TASK DIRECTIONS:
Would you show every line from the records that holds "indent"?

[Web document revisions]
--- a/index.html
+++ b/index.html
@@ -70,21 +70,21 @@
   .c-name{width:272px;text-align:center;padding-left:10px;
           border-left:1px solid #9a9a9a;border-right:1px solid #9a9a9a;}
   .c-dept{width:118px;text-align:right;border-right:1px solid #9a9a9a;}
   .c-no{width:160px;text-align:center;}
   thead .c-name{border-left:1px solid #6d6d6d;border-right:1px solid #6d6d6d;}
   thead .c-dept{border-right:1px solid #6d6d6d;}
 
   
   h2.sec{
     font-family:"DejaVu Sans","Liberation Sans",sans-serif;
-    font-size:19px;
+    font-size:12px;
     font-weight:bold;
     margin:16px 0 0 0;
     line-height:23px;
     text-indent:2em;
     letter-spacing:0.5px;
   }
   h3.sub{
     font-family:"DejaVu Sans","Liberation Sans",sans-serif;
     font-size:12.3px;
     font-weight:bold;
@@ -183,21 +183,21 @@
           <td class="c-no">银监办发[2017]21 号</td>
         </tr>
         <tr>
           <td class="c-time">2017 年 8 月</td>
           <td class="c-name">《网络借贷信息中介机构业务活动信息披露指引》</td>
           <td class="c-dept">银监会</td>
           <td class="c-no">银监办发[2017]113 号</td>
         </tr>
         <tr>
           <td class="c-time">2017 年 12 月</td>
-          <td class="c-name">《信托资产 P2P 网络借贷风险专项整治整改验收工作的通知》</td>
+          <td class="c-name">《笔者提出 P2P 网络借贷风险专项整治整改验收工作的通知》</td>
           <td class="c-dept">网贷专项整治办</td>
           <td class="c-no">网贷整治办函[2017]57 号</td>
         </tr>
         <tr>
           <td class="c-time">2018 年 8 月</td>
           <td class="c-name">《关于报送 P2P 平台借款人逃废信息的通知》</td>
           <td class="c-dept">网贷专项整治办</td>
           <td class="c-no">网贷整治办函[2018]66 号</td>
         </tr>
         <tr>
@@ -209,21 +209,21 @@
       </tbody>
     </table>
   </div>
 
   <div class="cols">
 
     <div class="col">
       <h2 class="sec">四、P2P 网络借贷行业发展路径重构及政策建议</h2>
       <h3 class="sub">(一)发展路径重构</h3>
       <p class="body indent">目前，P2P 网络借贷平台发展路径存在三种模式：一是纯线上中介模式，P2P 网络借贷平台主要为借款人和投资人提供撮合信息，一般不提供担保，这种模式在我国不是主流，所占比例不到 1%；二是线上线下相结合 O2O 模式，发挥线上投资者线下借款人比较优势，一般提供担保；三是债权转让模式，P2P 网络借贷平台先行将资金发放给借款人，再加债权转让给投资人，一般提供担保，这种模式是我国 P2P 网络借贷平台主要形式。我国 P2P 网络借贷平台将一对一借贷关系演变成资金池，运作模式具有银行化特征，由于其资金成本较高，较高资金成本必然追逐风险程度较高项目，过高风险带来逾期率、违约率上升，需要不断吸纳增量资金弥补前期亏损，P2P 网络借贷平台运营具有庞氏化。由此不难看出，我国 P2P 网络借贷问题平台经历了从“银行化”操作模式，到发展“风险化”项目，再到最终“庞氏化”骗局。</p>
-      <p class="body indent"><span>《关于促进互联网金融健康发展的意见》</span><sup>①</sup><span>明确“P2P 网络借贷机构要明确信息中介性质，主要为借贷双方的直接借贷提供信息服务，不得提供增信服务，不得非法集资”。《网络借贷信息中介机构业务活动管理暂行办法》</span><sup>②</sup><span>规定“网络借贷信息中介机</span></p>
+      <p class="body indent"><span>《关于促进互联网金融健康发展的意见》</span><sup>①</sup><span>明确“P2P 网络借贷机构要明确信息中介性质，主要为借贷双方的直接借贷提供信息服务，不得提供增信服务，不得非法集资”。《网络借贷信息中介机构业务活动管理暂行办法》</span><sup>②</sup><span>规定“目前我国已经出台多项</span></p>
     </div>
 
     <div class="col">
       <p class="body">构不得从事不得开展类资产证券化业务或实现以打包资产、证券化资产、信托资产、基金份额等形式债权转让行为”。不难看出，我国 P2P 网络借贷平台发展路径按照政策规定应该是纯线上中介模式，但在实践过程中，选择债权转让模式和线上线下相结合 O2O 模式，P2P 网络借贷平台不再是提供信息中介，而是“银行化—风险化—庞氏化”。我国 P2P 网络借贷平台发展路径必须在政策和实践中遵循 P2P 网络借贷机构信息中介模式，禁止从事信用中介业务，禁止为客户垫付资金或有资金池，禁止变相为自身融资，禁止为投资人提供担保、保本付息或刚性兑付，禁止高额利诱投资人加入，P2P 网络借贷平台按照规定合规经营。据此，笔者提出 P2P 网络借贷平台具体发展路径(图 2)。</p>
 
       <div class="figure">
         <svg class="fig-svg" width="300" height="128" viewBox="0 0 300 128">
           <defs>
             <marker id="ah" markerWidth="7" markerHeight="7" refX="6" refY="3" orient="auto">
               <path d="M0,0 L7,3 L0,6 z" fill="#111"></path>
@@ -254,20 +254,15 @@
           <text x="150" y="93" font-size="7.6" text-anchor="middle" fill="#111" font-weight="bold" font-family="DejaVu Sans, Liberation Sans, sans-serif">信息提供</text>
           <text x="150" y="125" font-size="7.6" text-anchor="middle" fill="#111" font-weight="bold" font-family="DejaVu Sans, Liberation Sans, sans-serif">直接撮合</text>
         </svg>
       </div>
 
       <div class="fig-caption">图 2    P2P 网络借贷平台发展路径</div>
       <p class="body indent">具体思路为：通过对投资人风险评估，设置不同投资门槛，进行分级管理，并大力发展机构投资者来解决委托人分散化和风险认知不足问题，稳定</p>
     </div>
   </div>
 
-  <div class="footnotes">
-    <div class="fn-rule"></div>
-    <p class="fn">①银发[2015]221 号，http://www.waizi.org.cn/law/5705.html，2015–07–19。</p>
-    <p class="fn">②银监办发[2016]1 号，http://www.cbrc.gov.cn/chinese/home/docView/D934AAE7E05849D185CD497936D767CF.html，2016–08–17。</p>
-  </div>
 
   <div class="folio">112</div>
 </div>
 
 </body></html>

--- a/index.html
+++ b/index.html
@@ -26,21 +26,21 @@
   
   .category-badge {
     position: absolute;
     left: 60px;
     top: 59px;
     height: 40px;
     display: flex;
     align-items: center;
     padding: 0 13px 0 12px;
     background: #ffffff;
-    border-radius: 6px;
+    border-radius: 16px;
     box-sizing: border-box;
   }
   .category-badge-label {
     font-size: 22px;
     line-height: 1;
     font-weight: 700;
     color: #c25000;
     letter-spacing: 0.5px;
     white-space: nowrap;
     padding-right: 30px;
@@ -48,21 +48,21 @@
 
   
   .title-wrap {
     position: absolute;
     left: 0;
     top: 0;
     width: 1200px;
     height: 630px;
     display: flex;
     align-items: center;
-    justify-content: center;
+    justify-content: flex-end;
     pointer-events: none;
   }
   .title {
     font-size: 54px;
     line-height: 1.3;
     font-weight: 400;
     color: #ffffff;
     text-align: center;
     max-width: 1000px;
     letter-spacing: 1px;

ANSWER FOR THIS EXERCISE:
     text-indent:2em;
       <p class="body indent">目前，P2P 网络借贷平台发展路径存在三种模式：一是纯线上中介模式，P2P 网络借贷平台主要为借款人和投资人提供撮合信息，一般不提供担保，这种模式在我国不是主流，所占比例不到 1%；二是线上线下相结合 O2O 模式，发挥线上投资者线下借款人比较优势，一般提供担保；三是债权转让模式，P2P 网络借贷平台先行将资金发放给借款人，再加债权转让给投资人，一般提供担保，这种模式是我国 P2P 网络借贷平台主要形式。我国 P2P 网络借贷平台将一对一借贷关系演变成资金池，运作模式具有银行化特征，由于其资金成本较高，较高资金成本必然追逐风险程度较高项目，过高风险带来逾期率、违约率上升，需要不断吸纳增量资金弥补前期亏损，P2P 网络借贷平台运营具有庞氏化。由此不难看出，我国 P2P 网络借贷问题平台经历了从“银行化”操作模式，到发展“风险化”项目，再到最终“庞氏化”骗局。</p>
-      <p class="body indent"><span>《关于促进互联网金融健康发展的意见》</span><sup>①</sup><span>明确“P2P 网络借贷机构要明确信息中介性质，主要为借贷双方的直接借贷提供信息服务，不得提供增信服务，不得非法集资”。《网络借贷信息中介机构业务活动管理暂行办法》</span><sup>②</sup><span>规定“网络借贷信息中介机</span></p>
+      <p class="body indent"><span>《关于促进互联网金融健康发展的意见》</span><sup>①</sup><span>明确“P2P 网络借贷机构要明确信息中介性质，主要为借贷双方的直接借贷提供信息服务，不得提供增信服务，不得非法集资”。《网络借贷信息中介机构业务活动管理暂行办法》</span><sup>②</sup><span>规定“目前我国已经出台多项</span></p>
       <p class="body indent">具体思路为：通过对投资人风险评估，设置不同投资门槛，进行分级管理，并大力发展机构投资者来解决委托人分散化和风险认知不足问题，稳定</p>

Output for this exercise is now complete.